» Description of the task: Copy out nothing but the line containing "graphics recognition ability</span>" and the lines that follow it to the end of the entries, exactly as they stand.

» Dataset excerpts:
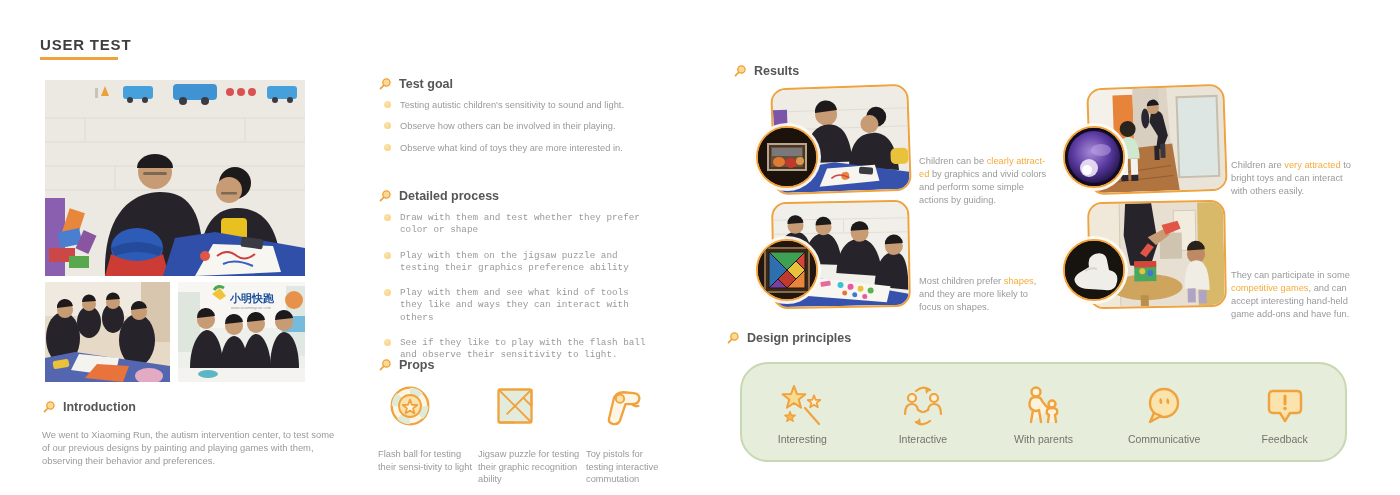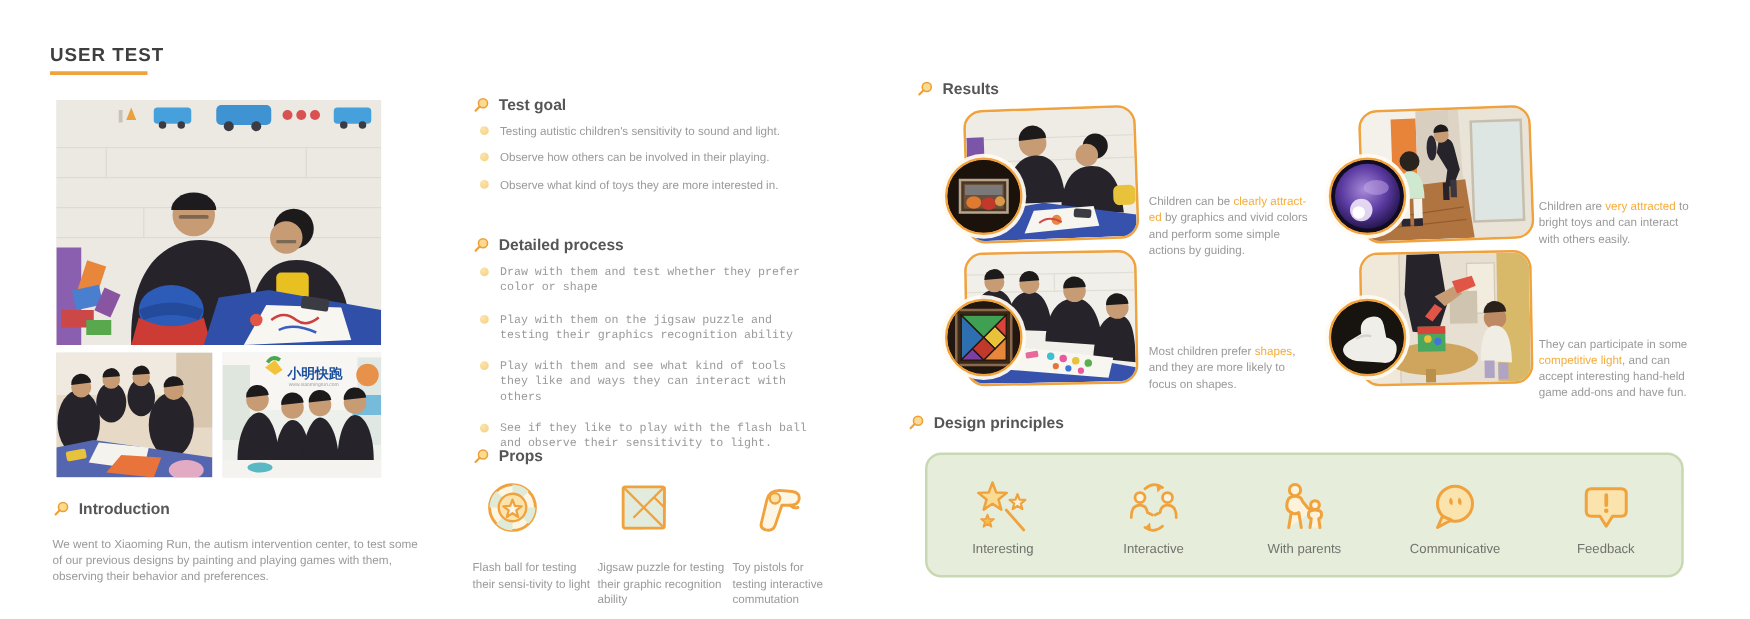--- a/index.html
+++ b/index.html
@@ -57,21 +57,21 @@
 
   .rtext{position:absolute;font-size:9.3px;line-height:1.38;color:#9a9a9a;}
   .rt-1{left:919px;top:146px;width:133px;}
   .rt-2{left:1231px;top:150px;width:126px;}
   .rt-3{left:919px;top:266px;width:126px;}
   .rt-4{left:1231px;top:260px;width:130px;}
   .hl{color:var(--highlight,#F5AC3C);}
 
   .gbox{position:absolute;left:740px;top:362px;width:607px;height:100px;
         background:var(--green-box-bg,#E6EDDB);border:2px solid var(--green-box-border,#C7D8B2);
-        border-radius:13px;display:flex;align-items:center;box-sizing:border-box;}
+        border-radius:28px;display:flex;align-items:center;box-sizing:border-box;}
   .gitem{flex:1;display:flex;flex-direction:column;align-items:center;gap:5px;padding-top:4px;}
   .gitem svg{width:48px;height:44px;}
   .glabel{font-size:10.5px;color:#73736d;}
 </style>
 </head>
 <body>
 
 <svg width="0" height="0" style="position:absolute">
   <defs>
     <path id="star" d="M0,-12 L2.94,-4.05 L11.4,-3.7 L4.76,1.55 L7.05,9.7 L0,5 L-7.05,9.7 L-4.76,1.55 L-11.4,-3.7 L-2.94,-4.05 Z"></path>
@@ -252,21 +252,21 @@
     </svg>
     <span class="txt">Detailed process</span>
   </div>
   <div class="blist blist-proc">
     <div class="bitem">
         <span class="dot"></span>
         <span>Draw with them and test whether they prefer color or shape</span>
       </div>
     <div class="bitem">
         <span class="dot"></span>
-        <span>Play with them on the jigsaw puzzle and testing their graphics recognition ability</span>
+        <span>Play with them on the jigsaw puzzle and testing their graphics preference ability</span>
       </div>
     <div class="bitem">
         <span class="dot"></span>
         <span>Play with them and see what kind of tools they like and ways they can interact with others</span>
       </div>
     <div class="bitem">
         <span class="dot"></span>
         <span>See if they like to play with the flash ball and observe their sensitivity to light.</span>
       </div>
   </div>
@@ -490,21 +490,21 @@
         <circle cx="60" cy="70" r="3" fill="#3e78d4"></circle>
     </svg>
   </div>
   <div class="rcircle rc-4">
     <svg viewBox="0 0 58 58">
       <rect width="58" height="58" fill="#17130e"></rect>
       <path d="M12,44 q-6,-6 2,-12 l10,-6 q-2,-10 6,-13 q10,-3 12,6 l2,10 q10,2 8,12 q-2,10 -12,8 l-16,-1 q-8,0 -12,-4 z" fill="#f0eee8"></path>
       <path d="M20,30 q6,-4 12,-2" stroke="#d8d4cc" stroke-width="2" fill="none"></path>
     </svg>
   </div>
-  <p class="rtext rt-4"><span>They can participate in some </span><span class="hl">competitive light</span><span>, and can accept interesting hand-held game add-ons and have fun.</span></p>
+  <p class="rtext rt-4"><span>They can participate in some </span><span class="hl">competitive games</span><span>, and can accept interesting hand-held game add-ons and have fun.</span></p>
 
   <div class="sec-head" style="left:726px;top:331px;">
     <svg class="mag" viewBox="0 0 20 20">
       <circle cx="12" cy="8" r="5.2" fill="#fbda92" stroke="#EE9F35" stroke-width="1.8"></circle>
       <line x1="3.5" y1="16.5" x2="8.2" y2="11.8" stroke="#EE9F35" stroke-width="2.4" stroke-linecap="round"></line>
     </svg>
     <span class="txt">Design principles</span>
   </div>
 
   <div class="gbox">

» Solution:
-        <span>Play with them on the jigsaw puzzle and testing their graphics recognition ability</span>
+        <span>Play with them on the jigsaw puzzle and testing their graphics preference ability</span>
       </div>
     <div class="bitem">
         <span class="dot"></span>
         <span>Play with them and see what kind of tools they like and ways they can interact with others</span>
       </div>
     <div class="bitem">
         <span class="dot"></span>
         <span>See if they like to play with the flash ball and observe their sensitivity to light.</span>
       </div>
   </div>
@@ -490,21 +490,21 @@
         <circle cx="60" cy="70" r="3" fill="#3e78d4"></circle>
     </svg>
   </div>
   <div class="rcircle rc-4">
     <svg viewBox="0 0 58 58">
       <rect width="58" height="58" fill="#17130e"></rect>
       <path d="M12,44 q-6,-6 2,-12 l10,-6 q-2,-10 6,-13 q10,-3 12,6 l2,10 q10,2 8,12 q-2,10 -12,8 l-16,-1 q-8,0 -12,-4 z" fill="#f0eee8"></path>
       <path d="M20,30 q6,-4 12,-2" stroke="#d8d4cc" stroke-width="2" fill="none"></path>
     </svg>
   </div>
-  <p class="rtext rt-4"><span>They can participate in some </span><span class="hl">competitive light</span><span>, and can accept interesting hand-held game add-ons and have fun.</span></p>
+  <p class="rtext rt-4"><span>They can participate in some </span><span class="hl">competitive games</span><span>, and can accept interesting hand-held game add-ons and have fun.</span></p>
 
   <div class="sec-head" style="left:726px;top:331px;">
     <svg class="mag" viewBox="0 0 20 20">
       <circle cx="12" cy="8" r="5.2" fill="#fbda92" stroke="#EE9F35" stroke-width="1.8"></circle>
       <line x1="3.5" y1="16.5" x2="8.2" y2="11.8" stroke="#EE9F35" stroke-width="2.4" stroke-linecap="round"></line>
     </svg>
     <span class="txt">Design principles</span>
   </div>
 
   <div class="gbox">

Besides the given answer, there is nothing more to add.